- **What you have to do**:
Omit all pictures, then print the entries exactly.

- **Collected data entries**:
◆ ◆ ◆ ◆

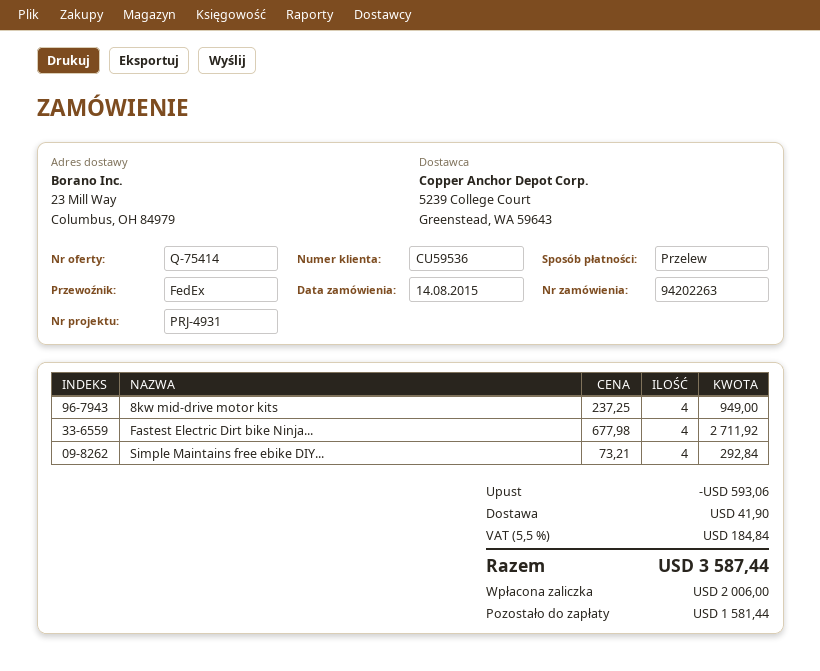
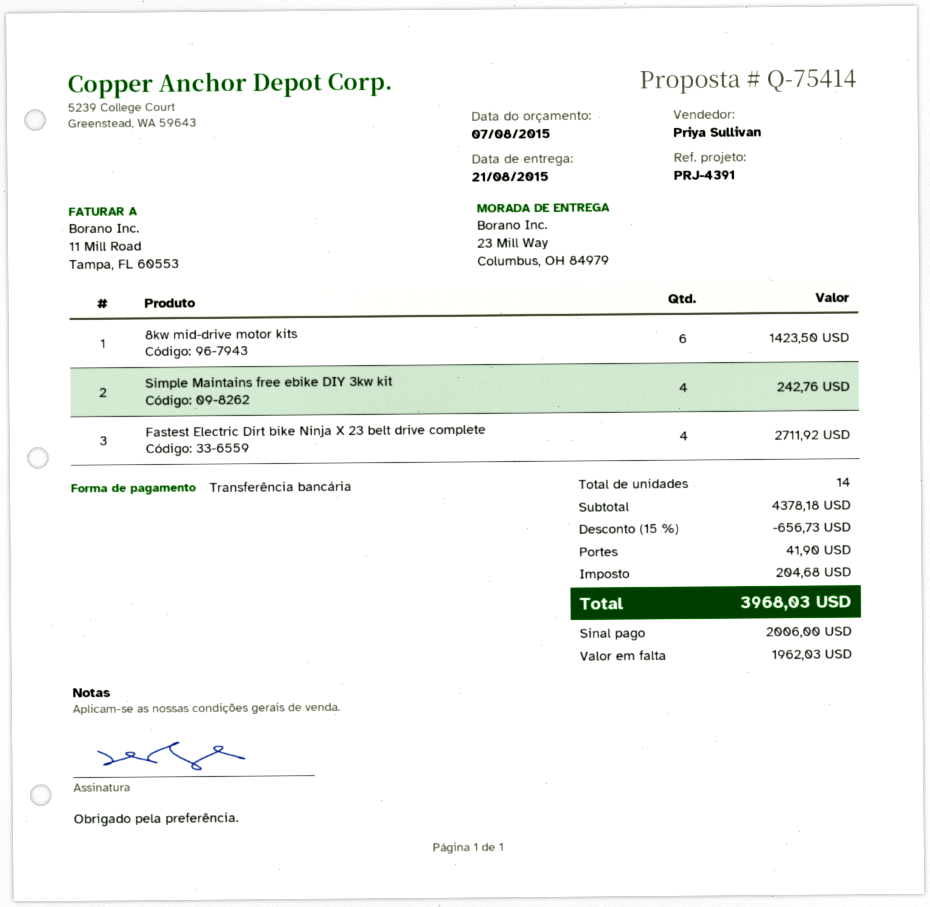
reference: PRJ-4931 -> PRJ-4391
8kw mid-drive motor kits: 4 for 949.00 -> 6 for 1423.50
Simple Maintains free ebike DIY...: 4 for 292.84 -> 4 for 242.76
discount: 593.06 -> 656.73
tax: 184.84 -> 204.68
total: 3587.44 -> 3968.03
balance: 1581.44 -> 1962.03

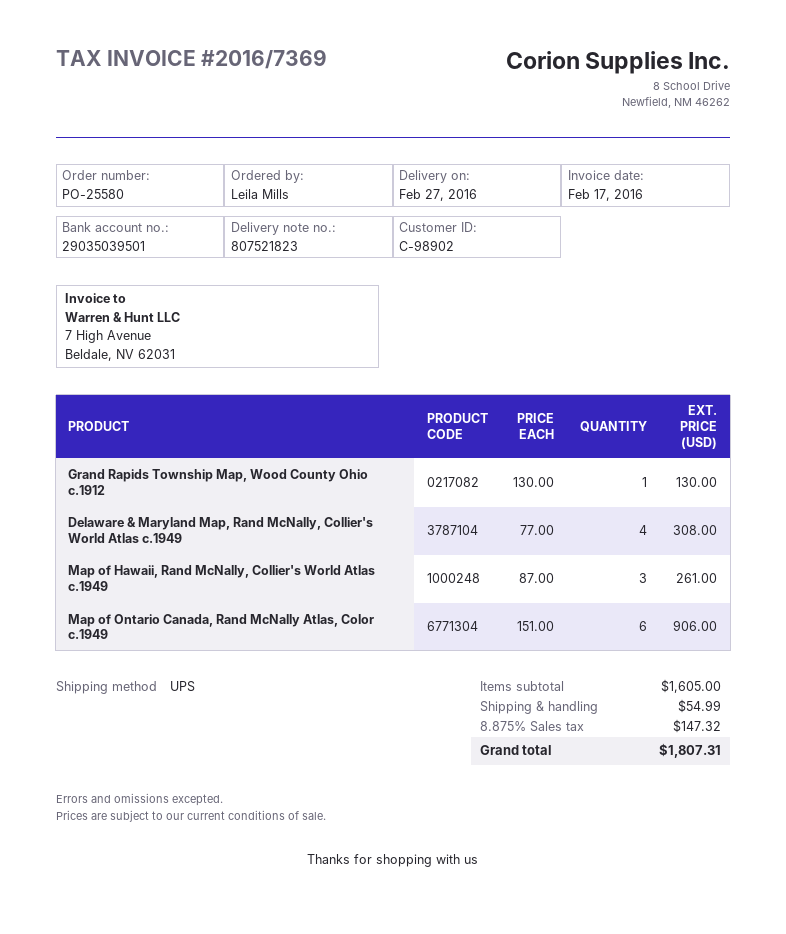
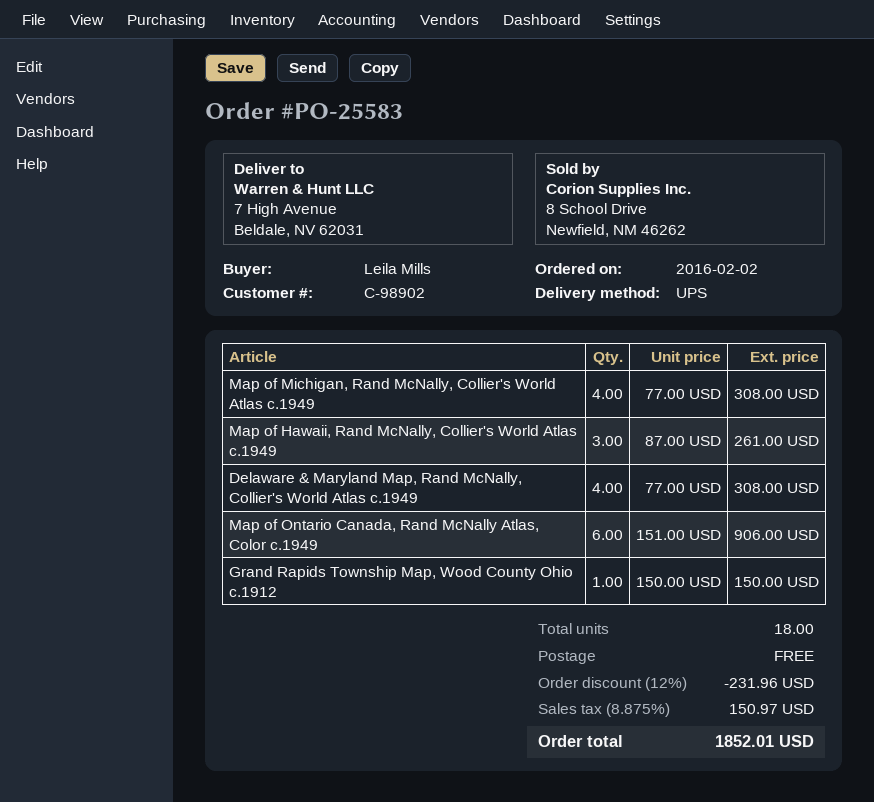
order number: PO-25580 -> PO-25583
Grand Rapids Township Map, Wood County Ohio c.1912: 1 x 130.00 = 130.00 -> 1 x 150.00 = 150.00
Map of Michigan, Rand McNally, Collier's World Atlas c.1949: none -> 4 x 77.00 = 308.00
discount: none -> 12% = 231.96
shipping: 54.99 -> 0.00
tax: 8.875% = 147.32 -> 8.875% = 150.97
total: 1807.31 -> 1852.01

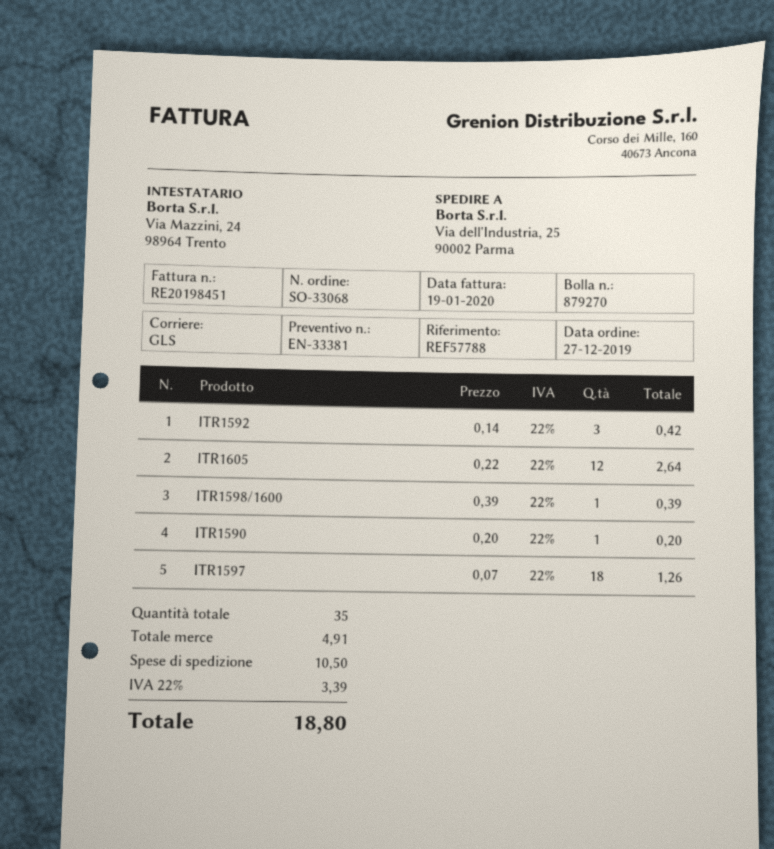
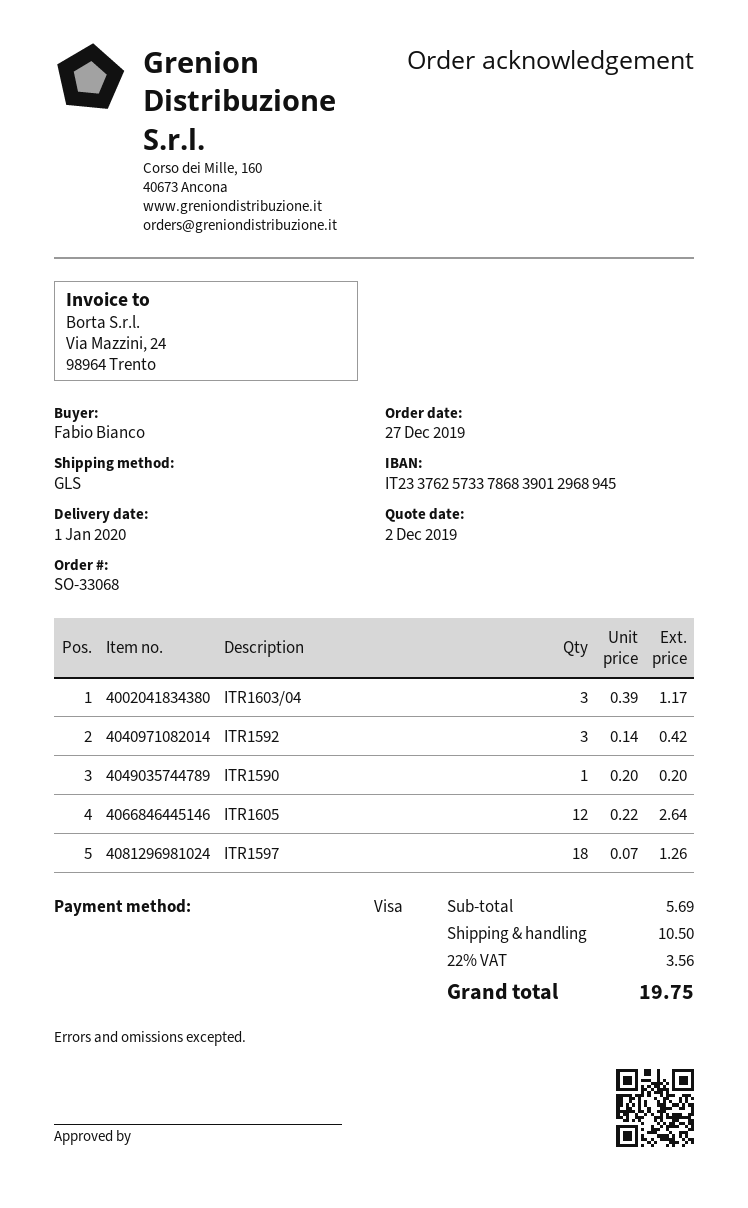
ITR1598/1600: 1 x 0.39 = 0.39 -> none
ITR1603/04: none -> 3 x 0.39 = 1.17
subtotal: 4.91 -> 5.69
tax: 22% = 3.39 -> 22% = 3.56
total: 18.80 -> 19.75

◆ ◆ ◆ ◆

- **Response**:
reference: PRJ-4931 -> PRJ-4391
8kw mid-drive motor kits: 4 for 949.00 -> 6 for 1423.50
Simple Maintains free ebike DIY...: 4 for 292.84 -> 4 for 242.76
discount: 593.06 -> 656.73
tax: 184.84 -> 204.68
total: 3587.44 -> 3968.03
balance: 1581.44 -> 1962.03

order number: PO-25580 -> PO-25583
Grand Rapids Township Map, Wood County Ohio c.1912: 1 x 130.00 = 130.00 -> 1 x 150.00 = 150.00
Map of Michigan, Rand McNally, Collier's World Atlas c.1949: none -> 4 x 77.00 = 308.00
discount: none -> 12% = 231.96
shipping: 54.99 -> 0.00
tax: 8.875% = 147.32 -> 8.875% = 150.97
total: 1807.31 -> 1852.01

ITR1598/1600: 1 x 0.39 = 0.39 -> none
ITR1603/04: none -> 3 x 0.39 = 1.17
subtotal: 4.91 -> 5.69
tax: 22% = 3.39 -> 22% = 3.56
total: 18.80 -> 19.75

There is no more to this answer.